Tasha nodded. “Last words, then? Go ahead.”
She stirred her fingers, and Osalor turned around, beside himself at his fate.
Saeldian walked out of Kell’s protective hold to stand near Osalor, close enough to slap. One Kell Redsong–trained swing and they’d feel the crunch of Osalor’s perfect nose, or his jaw.
But Saeldian waited for him to look them in the eye before they said, “I forgive you.”
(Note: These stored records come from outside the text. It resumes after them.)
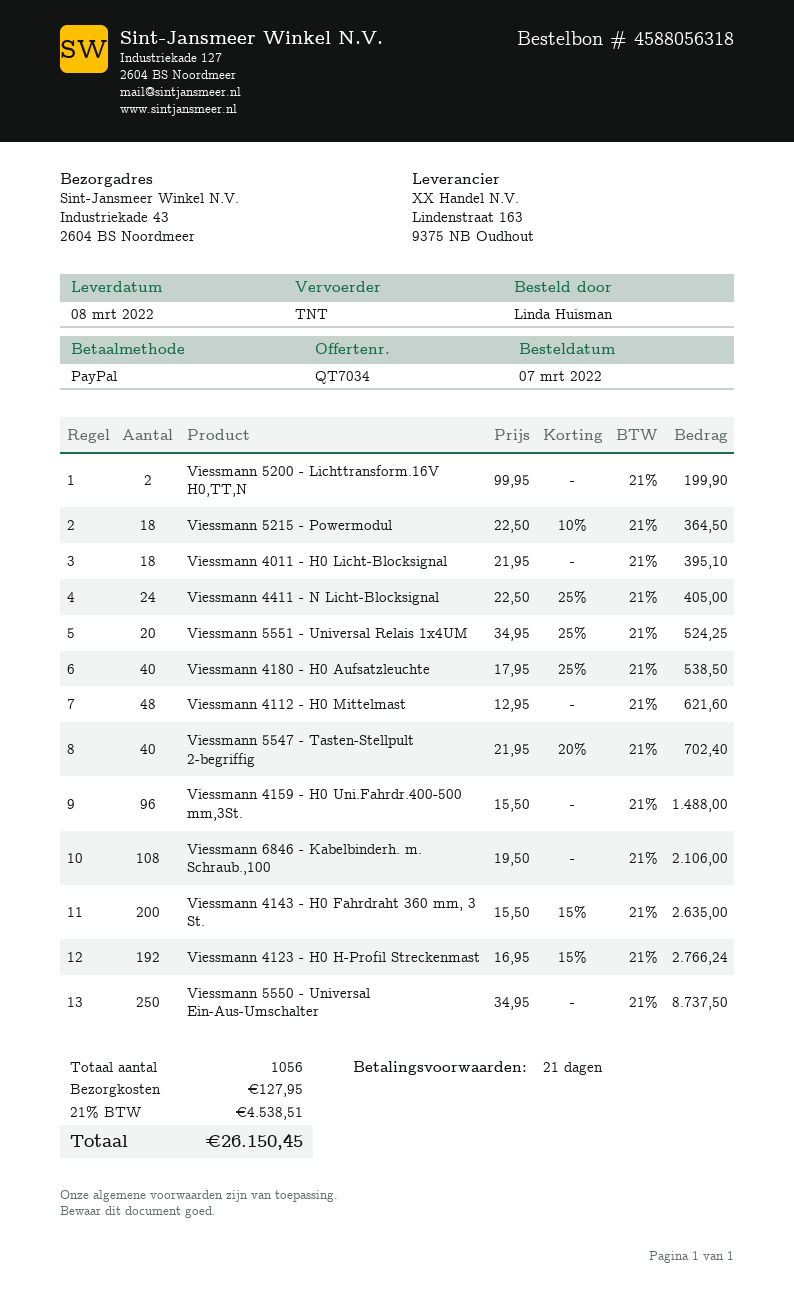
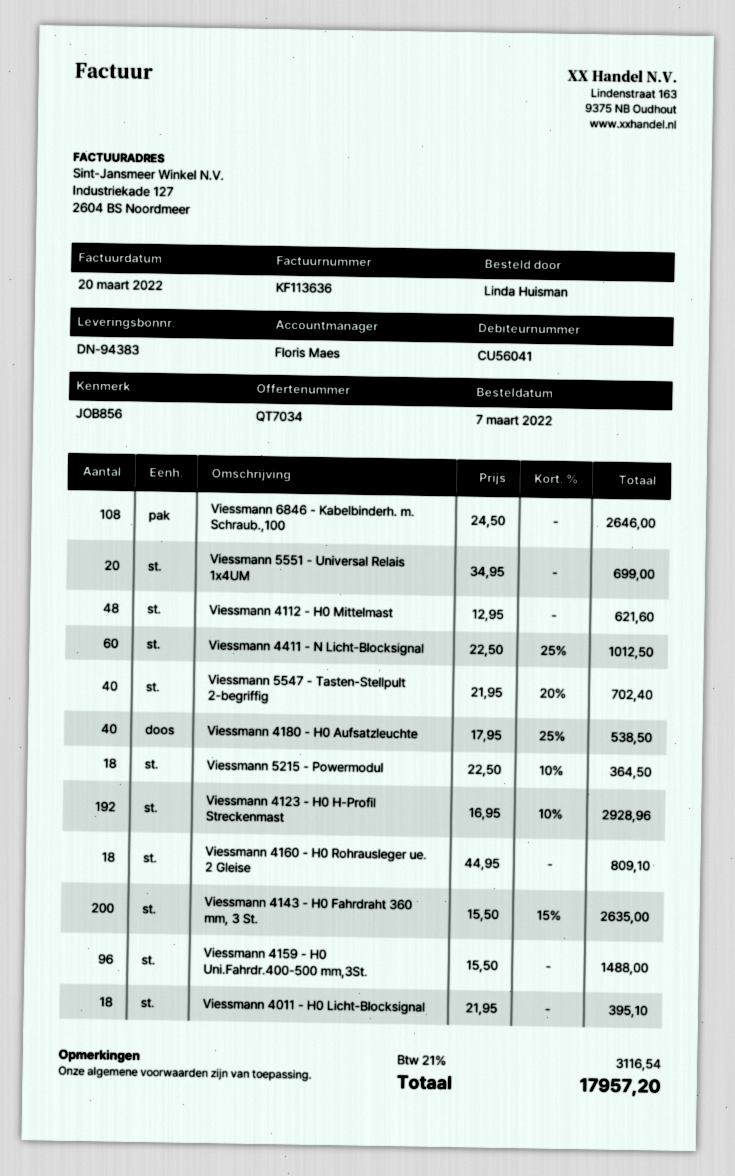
Viessmann 5200 - Lichttransform.16V H0,TT,N: 2 x 99.95 = 199.90 -> none
Viessmann 4411 - N Licht-Blocksignal: 24 x 22.50 - 25% = 405.00 -> 60 x 22.50 - 25% = 1012.50
Viessmann 5551 - Universal Relais 1x4UM: 20 x 34.95 - 25% = 524.25 -> 20 x 34.95 = 699.00
Viessmann 6846 - Kabelbinderh. m. Schraub.,100: 108 x 19.50 = 2106.00 -> 108 x 24.50 = 2646.00
Viessmann 4123 - H0 H-Profil Streckenmast: 192 x 16.95 - 15% = 2766.24 -> 192 x 16.95 - 10% = 2928.96
Viessmann 5550 - Universal Ein-Aus-Umschalter: 250 x 34.95 = 8737.50 -> none
Viessmann 4160 - H0 Rohrausleger ue. 2 Gleise: none -> 18 x 44.95 = 809.10
shipping: 127.95 -> none
tax: 21% = 4538.51 -> 21% = 3116.54
total: 26150.45 -> 17957.20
Everyone went quiet. Osalor stared at them for a long moment.
“I know I was just a tool to you; I know that you deceived me all this time, and I hurt everyone who ever tried to get close to me because I wanted what you promised to me. But I forgive you. You were in pain. And I didn’t have to follow your lead.”
Osalor’s laugh was bitter. “Did you think those words would fix me?”
“No,” Saeldian said. “But I think those words fixed me.”
Surprisingly, it was Lorzok and not Kell who swept Saeldian into a joint-cracking hug after those words. Saeldian hugged back. “If I scared you, I’m sorry.”
“Only for a few moments. You were magnificent. I knew you could do it.”